The issue of this question is concerned with the Efficient Market Theory (EMT). EMT theory states that (i) the market is efficient, i.e. investors cannot earn more than the average market yield, and (ii) economic agents in the market are rational actors.
WEAK FORM EMT
Future price cannot be predicted. Excess earning is not possible in the long run. The past prices of stock reflect all information available at that time frame. Stock prices occur as a random walk.
However, it is a common fact that when prices are plotted over a long period, a pattern begins to emerge. If there is a pattern, it cannot be said that it is truly random and, therefore, not predictable. Another error of the assumption of weak form EMT is that all investors are of the “same type.” This assumption is flawed. Some investors may be risk affine and others may be risk averse. These differences may influence their behavior in the market, i.e. information interpretation.
For the sake of argument, assume that weak EMT exists and that human behavior resulted from cognitive bias is a “nuisance variable” then it could be said that weak EMT still is a valid argument. This position is still untenable. If the market is comprised of human conduct. Human conduct is a culmination of human thinking. Each thinker may think differently from his peers, then economic agents would act in a non-uniform patterns, i.e. when presented with the same set of fact, each agent may interpreted the information different and act according in different diction. Each thinker may act according to his rationalism. Without this differences in perception there will not be buying and selling in the stock market. Therefore, at least we can say that despite individual differences, at least two patterns will emerge. Thus, weak form is not a true random walk.
SEMI-STRONG FORM EMT
Share prices adjust to publicly available information very rapid in such a way that there is no decision made as a result of information lag. As the result, there cannot be excess earning from the market. This implies that fundamental analysis and technical analysis are not useful as decision tools. This form of efficiency argument is an improvement from weak form EMT because it takes into consideration that people (agents) adjust their conduct in the market in accordance with the available information.

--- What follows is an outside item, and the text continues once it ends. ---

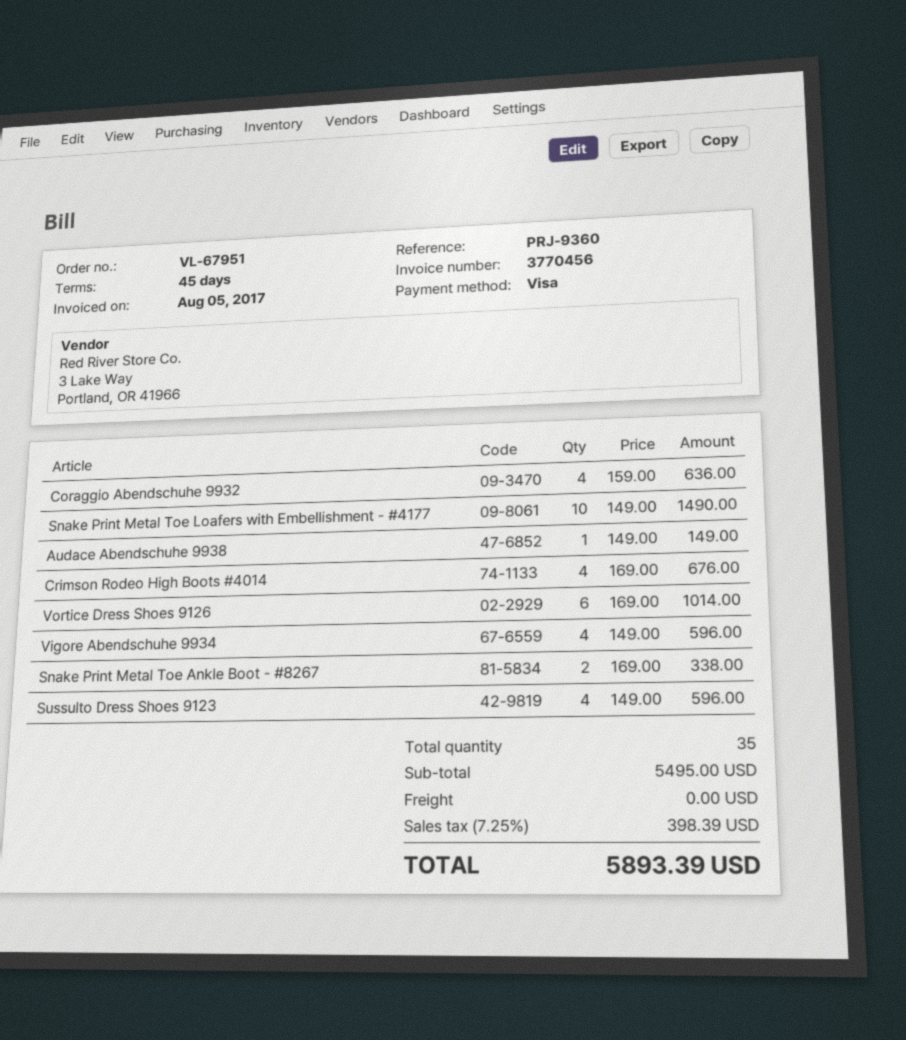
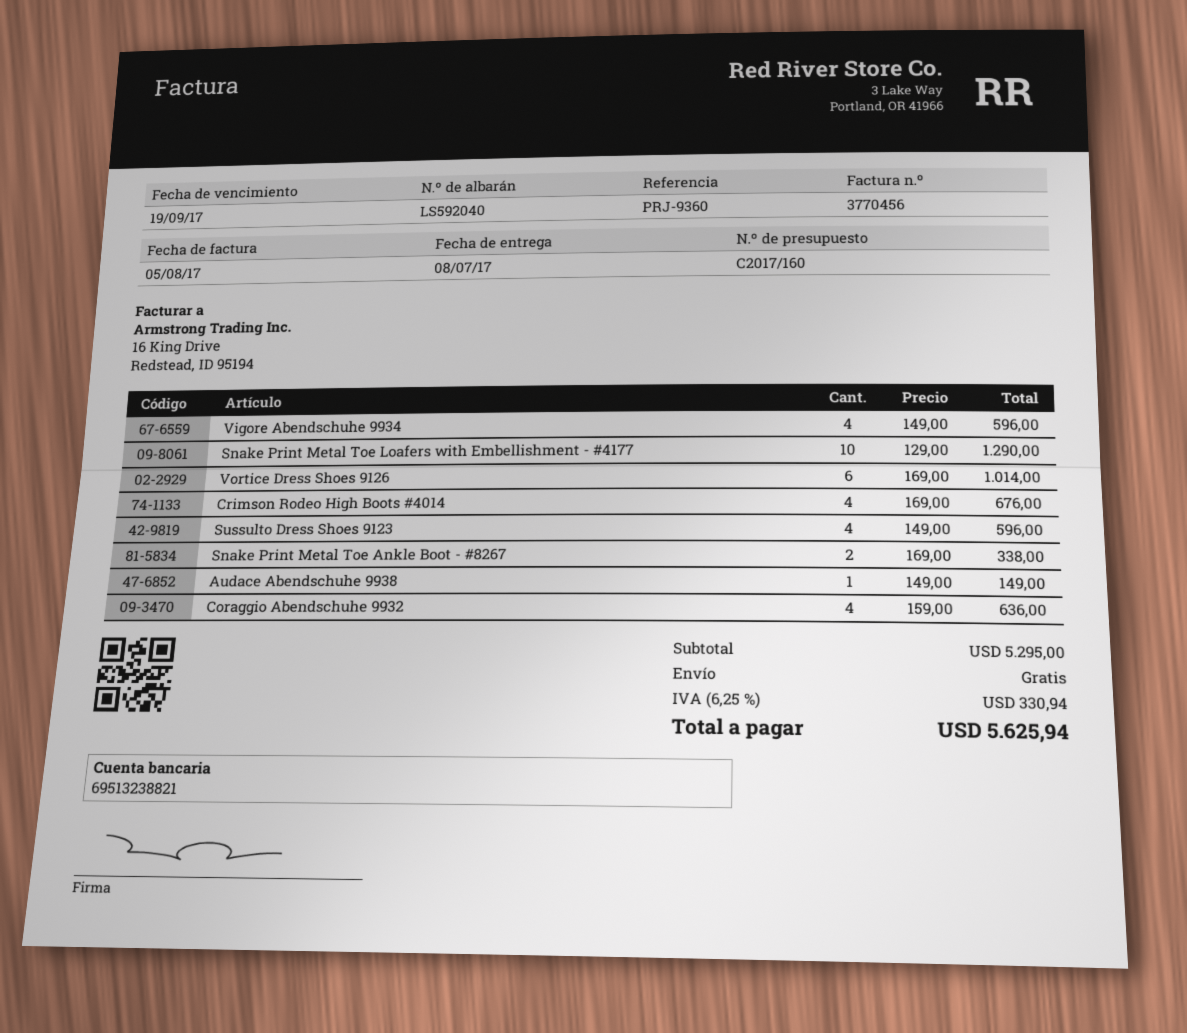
Snake Print Metal Toe Loafers with Embellishment - #4177: 10 x 149.00 = 1490.00 -> 10 x 129.00 = 1290.00
subtotal: 5495.00 -> 5295.00
tax: 7.25% = 398.39 -> 6.25% = 330.94
total: 5893.39 -> 5625.94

In order for this theory to work, it is necessary that all agents in the market must have access to the same information. Secondly, all agents must act under the same standard of “rational thinking.” Assuming that there is no insider information and information is available freely to the public, the first assumption may be possible. However, in reality, for practical reason information is not free. Even if it is “free”, there may be a question of “accessibility.” So the assumption may contraindicate practical facts. As for the second assumption: “rational thinker” requires the honmogeneity of investors to exist. However, economic agents or investors are not homogeneous. If all agents are rational thinker in the same manner and sees the world in the same light, there will not be “buying” and “selling” of stocks in the market. Assumes that A is a seller and B is a buyer. A and B have the same information. A thinks that the price will go down and thus decides to sell. B thinks that the price will go up, and thus decides to buy. This simple experiment tells us that even the agents have the same information, they differ in interpretation of that piece of information. Who will decide if A is rational or B is rational? This is another flaw of EMT.
STRONG-FORM EMT
Share prices reflects all available information both public and private. No excess earning beyond average market yield is possible. This is to say that no one can perform consistently higher than the market average earning. The problem here is the definition of “market.” We must understand the context of EMT. The theory grew out of a Ph.D. thesis in 1900 on the “The Theory of Speculation” by Louis Bachellier. This work was later confirm be researchers in the late 1930s and 1940s after the Great depression that no fund managers can out perform the market in the long run. This 20th Century theory was born in a time where the market was confined within a well defined national border. There was no transnational transaction and capital movement across border. Today’s market is completely different. A money manager can move his funds across border and park his money at the other side of the globe and earn higher interest rate than what the market offers at home. Thus, there are two flaws in strong-form EMT: (i) information availability is not equal and not all time accessible by everyone, and (ii) market is not confined within one national market.
WEAKNESS OF THE THEORY
Much criticism against the theory is based on the argument that EMT heavily relies on rational expectation theory, i.e. economic agents act rationally in the market. However, as the financial crisis of 2009 shows, this is not the case. Economic agents in the financial markets are non-rational: (i) over confidence, (ii) over reactive, (iii) representative bias, (iv) information bias, and (v) displaying cognitive bias. For these reasons, EMT is considered to be flawed because it assumes that the market is efficient and that “humans” are rational.
CONDUCT FURTHER RESEARCH
It is still logical to conduct further research on EMT because it is still alive; the theory is not completely dead even though it received many criticisms. We still look for the last nail to close the coffin. In light of transnational and inter-regional capital movement, a new theory may emerge from EMT: What would be EMT for the current global market look like? Can EMT have a unified statement without creating 3 exceptions as it now has?
As above, there is still a lot of work to do with respect to EMH and developed markets. Whether this be to do with fine tuning and improving econometric tests, or the theory itself, as more data becomes available (notably intraday values) this offers the opportunity to attain a more concrete understanding of movements of prices and jumps with respect to news and information. Also I think research is now moving away from stock markets and stocks specifically and into sectors and co-movements of sectors, so there is a lot of work to do there.